• _Given entries_

# # # #

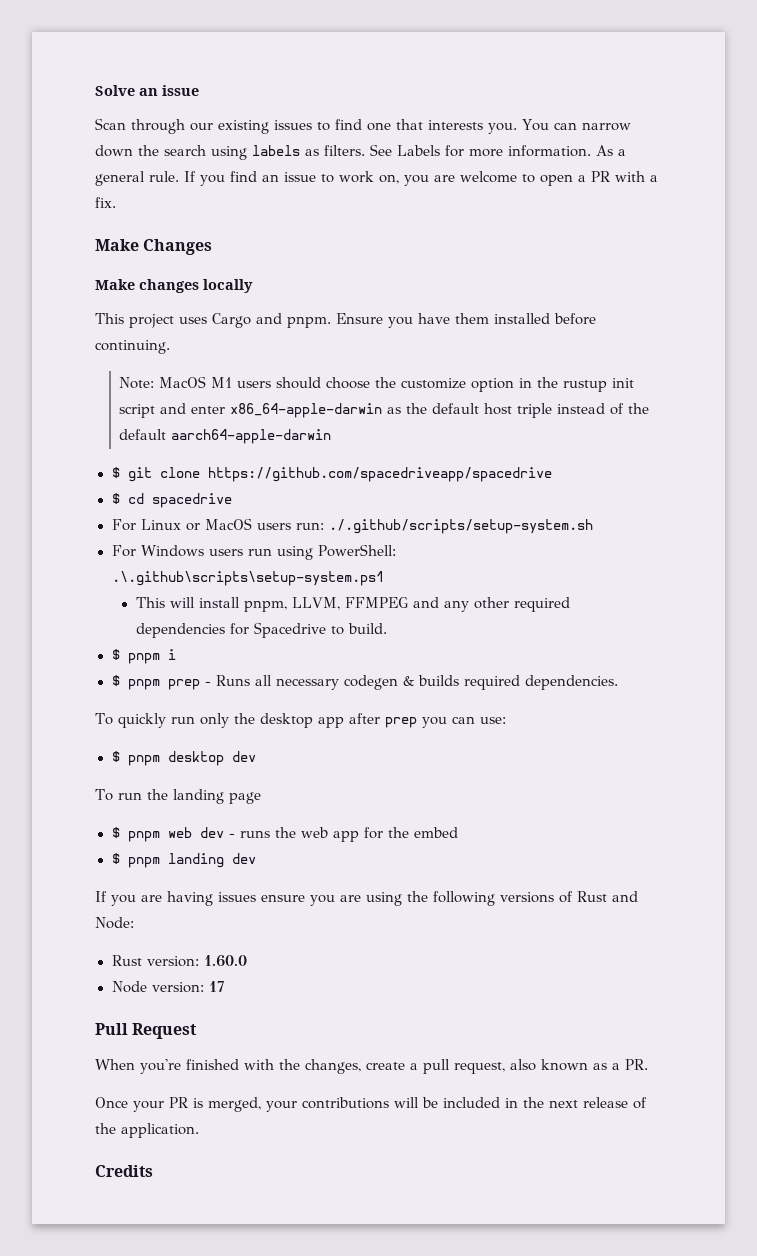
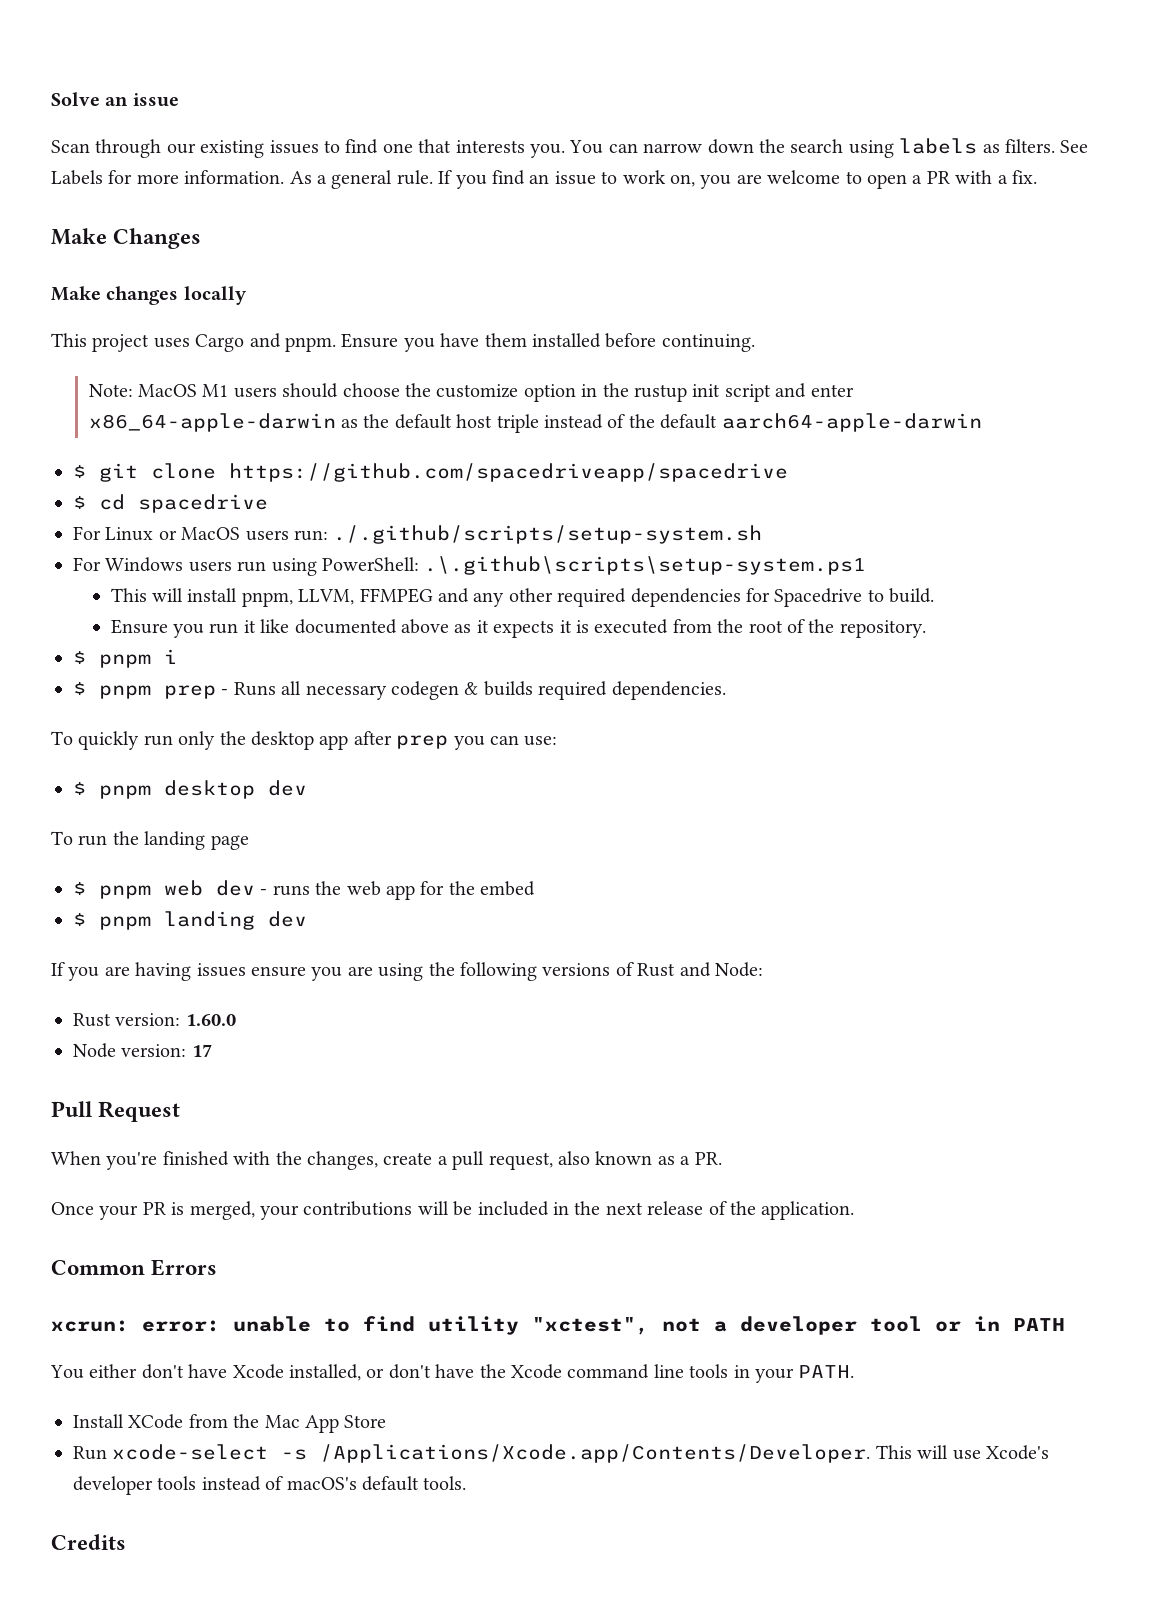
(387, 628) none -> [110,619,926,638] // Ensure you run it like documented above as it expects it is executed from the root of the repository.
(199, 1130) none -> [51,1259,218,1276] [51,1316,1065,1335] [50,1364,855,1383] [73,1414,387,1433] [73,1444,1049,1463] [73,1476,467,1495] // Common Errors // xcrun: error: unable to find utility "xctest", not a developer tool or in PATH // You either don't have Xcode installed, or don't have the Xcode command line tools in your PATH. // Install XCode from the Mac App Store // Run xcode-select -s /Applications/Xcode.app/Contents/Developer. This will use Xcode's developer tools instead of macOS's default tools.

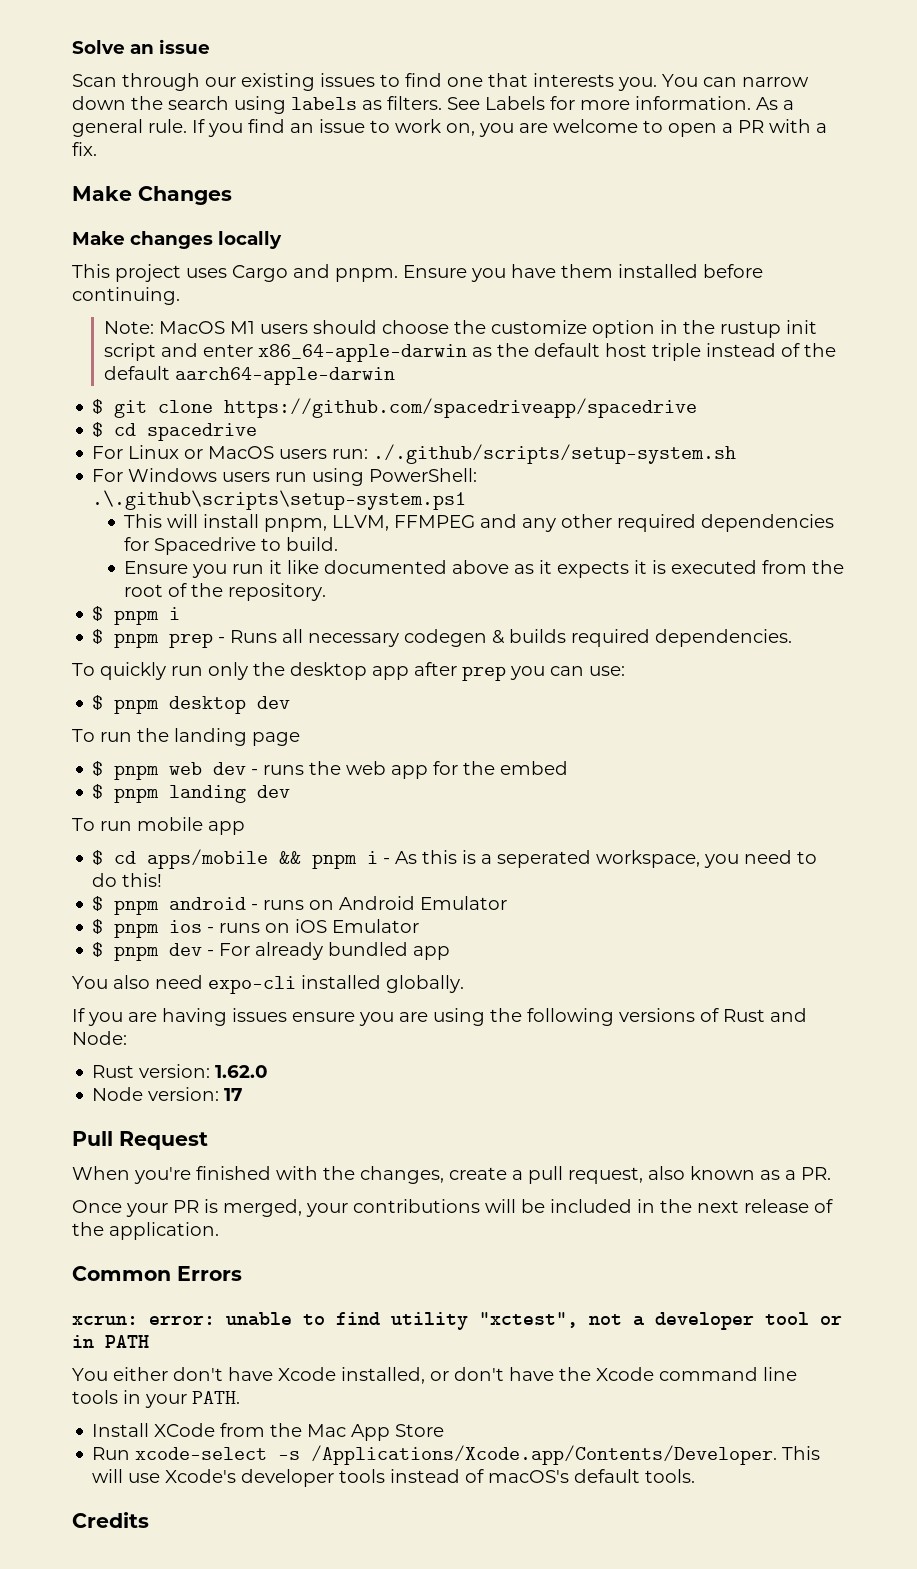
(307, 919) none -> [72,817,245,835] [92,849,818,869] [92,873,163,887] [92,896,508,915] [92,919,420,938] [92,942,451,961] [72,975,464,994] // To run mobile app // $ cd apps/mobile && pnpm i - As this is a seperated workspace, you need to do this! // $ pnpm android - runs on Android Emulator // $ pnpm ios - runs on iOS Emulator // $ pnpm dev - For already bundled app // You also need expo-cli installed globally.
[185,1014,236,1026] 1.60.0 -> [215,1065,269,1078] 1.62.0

# # # #

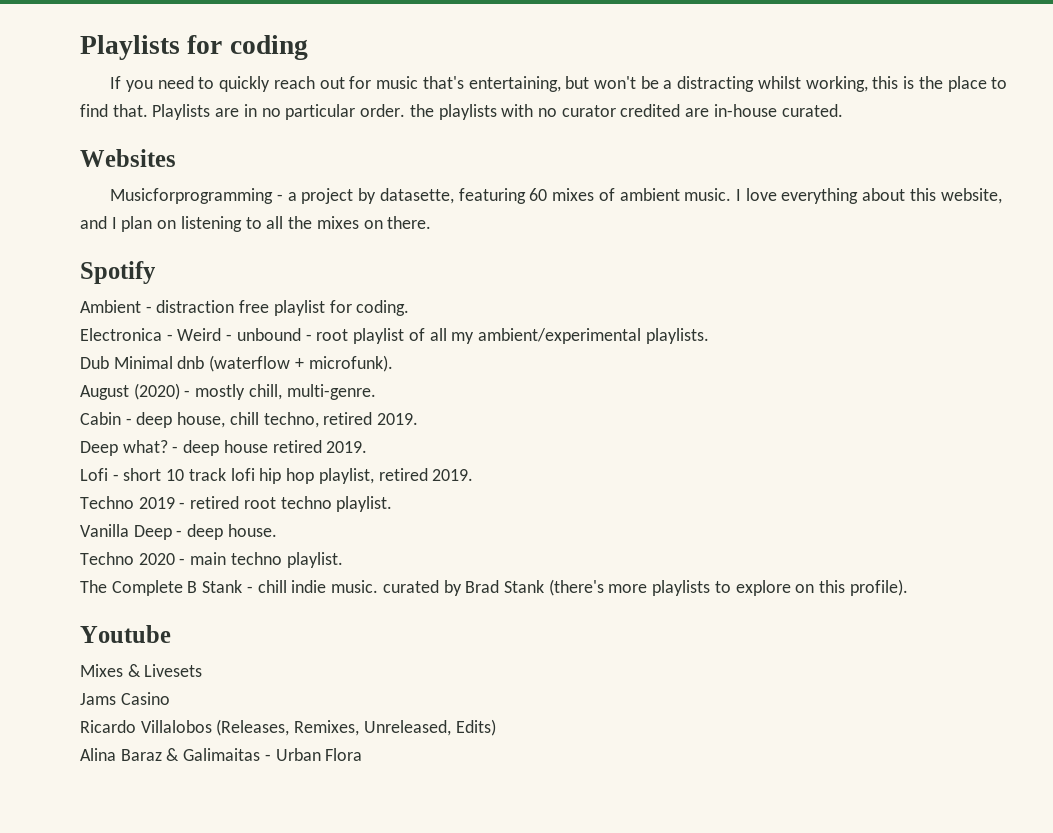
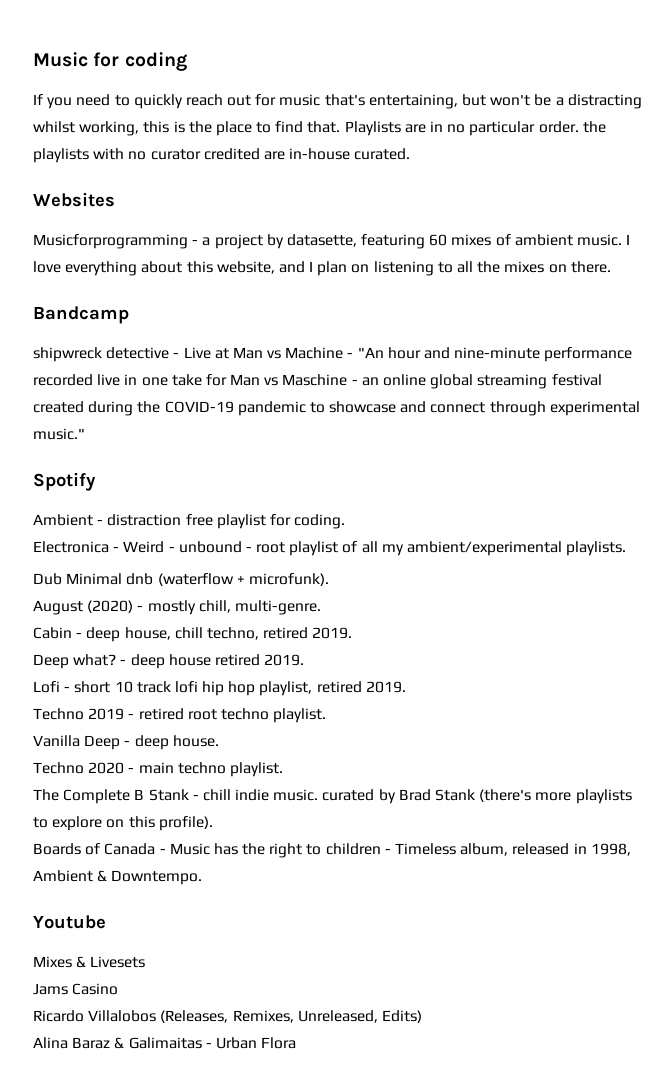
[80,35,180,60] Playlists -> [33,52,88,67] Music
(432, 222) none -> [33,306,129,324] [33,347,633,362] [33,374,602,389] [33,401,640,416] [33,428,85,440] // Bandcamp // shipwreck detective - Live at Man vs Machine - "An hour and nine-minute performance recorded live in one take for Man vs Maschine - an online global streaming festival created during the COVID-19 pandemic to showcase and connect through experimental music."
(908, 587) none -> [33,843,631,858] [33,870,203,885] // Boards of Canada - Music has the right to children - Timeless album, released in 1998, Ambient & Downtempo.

# # # #

• _Problem details_
There is a run of lines above from the one with "(307, 919) none" to the one with "[185,1014,236,1026] 1.60.0 ->"; print exactly that run, both ends included, and nothing else.

• _Answer box_
(307, 919) none -> [72,817,245,835] [92,849,818,869] [92,873,163,887] [92,896,508,915] [92,919,420,938] [92,942,451,961] [72,975,464,994] // To run mobile app // $ cd apps/mobile && pnpm i - As this is a seperated workspace, you need to do this! // $ pnpm android - runs on Android Emulator // $ pnpm ios - runs on iOS Emulator // $ pnpm dev - For already bundled app // You also need expo-cli installed globally.
[185,1014,236,1026] 1.60.0 -> [215,1065,269,1078] 1.62.0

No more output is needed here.